Start of Block

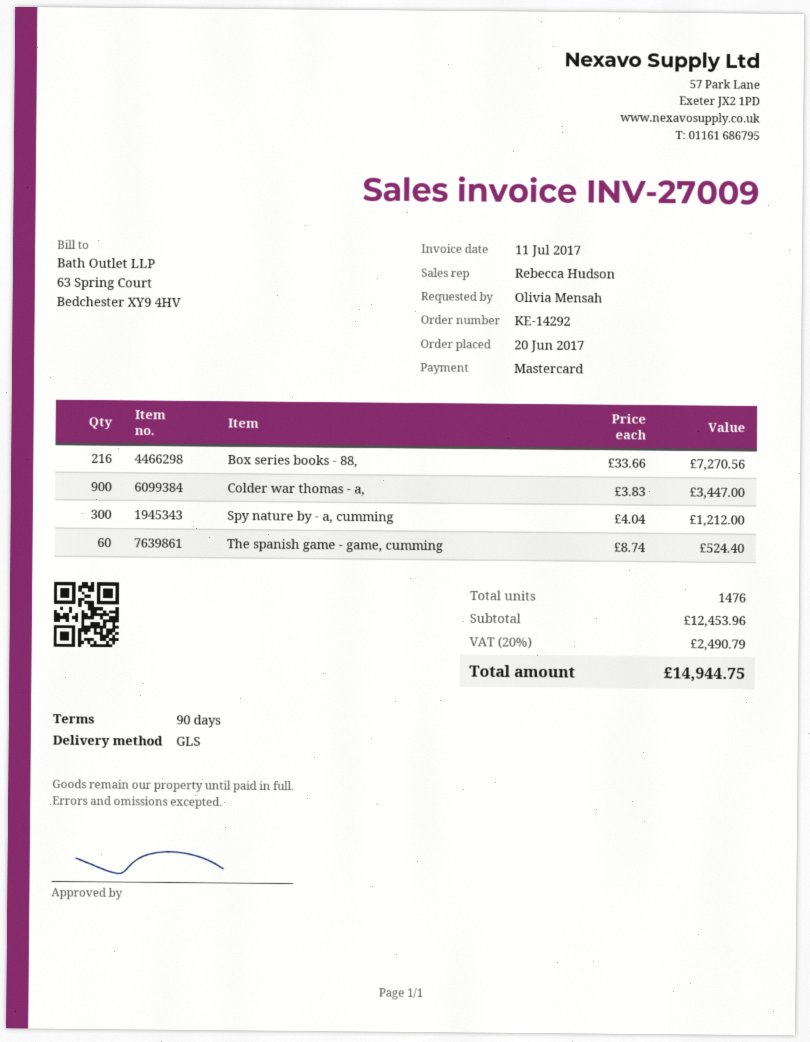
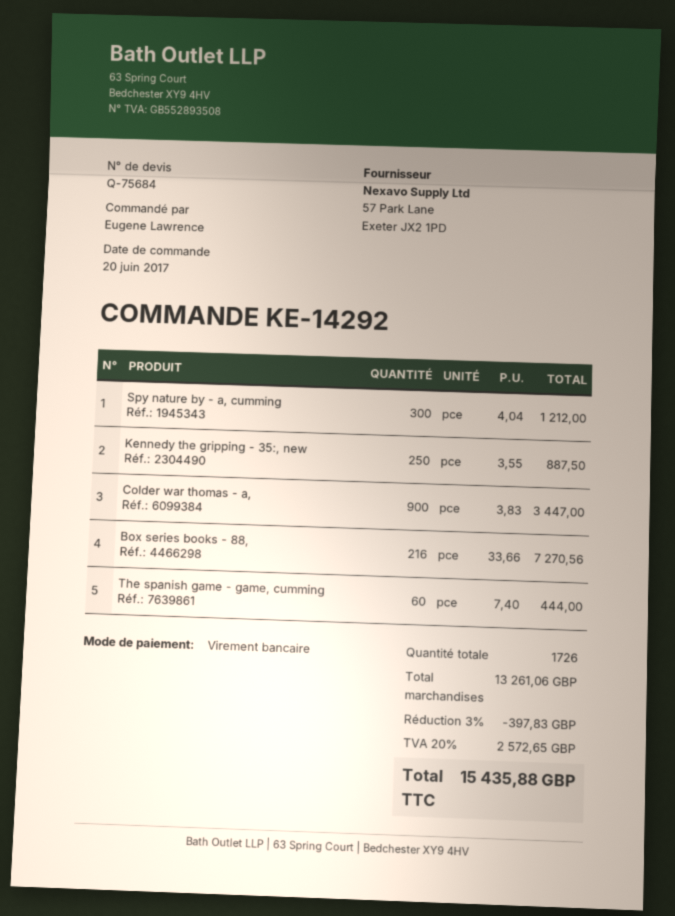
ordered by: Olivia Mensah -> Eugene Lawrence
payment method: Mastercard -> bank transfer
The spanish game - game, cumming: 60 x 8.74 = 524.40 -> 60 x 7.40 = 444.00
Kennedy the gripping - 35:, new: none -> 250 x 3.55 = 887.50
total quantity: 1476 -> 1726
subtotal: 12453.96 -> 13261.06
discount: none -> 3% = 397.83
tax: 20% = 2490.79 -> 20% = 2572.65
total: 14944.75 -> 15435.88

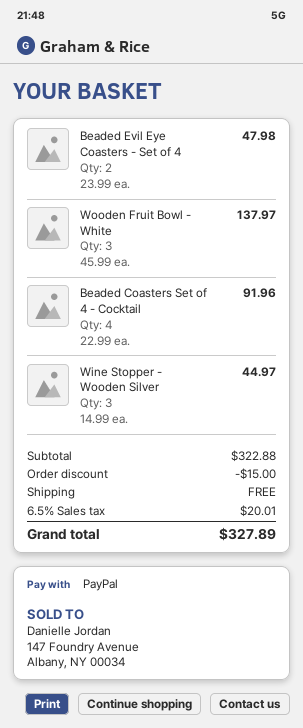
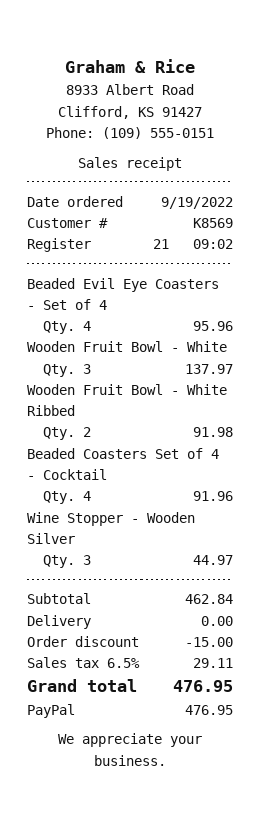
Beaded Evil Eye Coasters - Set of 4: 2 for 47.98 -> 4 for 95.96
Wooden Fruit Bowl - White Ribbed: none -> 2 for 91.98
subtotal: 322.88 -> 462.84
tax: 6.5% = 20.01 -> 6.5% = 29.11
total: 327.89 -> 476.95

End of Block

* [REQUIRED ACTION] Skip every picture and transcribe the data above exactly.

* [RESULT OF THIS EXERCISE]
ordered by: Olivia Mensah -> Eugene Lawrence
payment method: Mastercard -> bank transfer
The spanish game - game, cumming: 60 x 8.74 = 524.40 -> 60 x 7.40 = 444.00
Kennedy the gripping - 35:, new: none -> 250 x 3.55 = 887.50
total quantity: 1476 -> 1726
subtotal: 12453.96 -> 13261.06
discount: none -> 3% = 397.83
tax: 20% = 2490.79 -> 20% = 2572.65
total: 14944.75 -> 15435.88

Beaded Evil Eye Coasters - Set of 4: 2 for 47.98 -> 4 for 95.96
Wooden Fruit Bowl - White Ribbed: none -> 2 for 91.98
subtotal: 322.88 -> 462.84
tax: 6.5% = 20.01 -> 6.5% = 29.11
total: 327.89 -> 476.95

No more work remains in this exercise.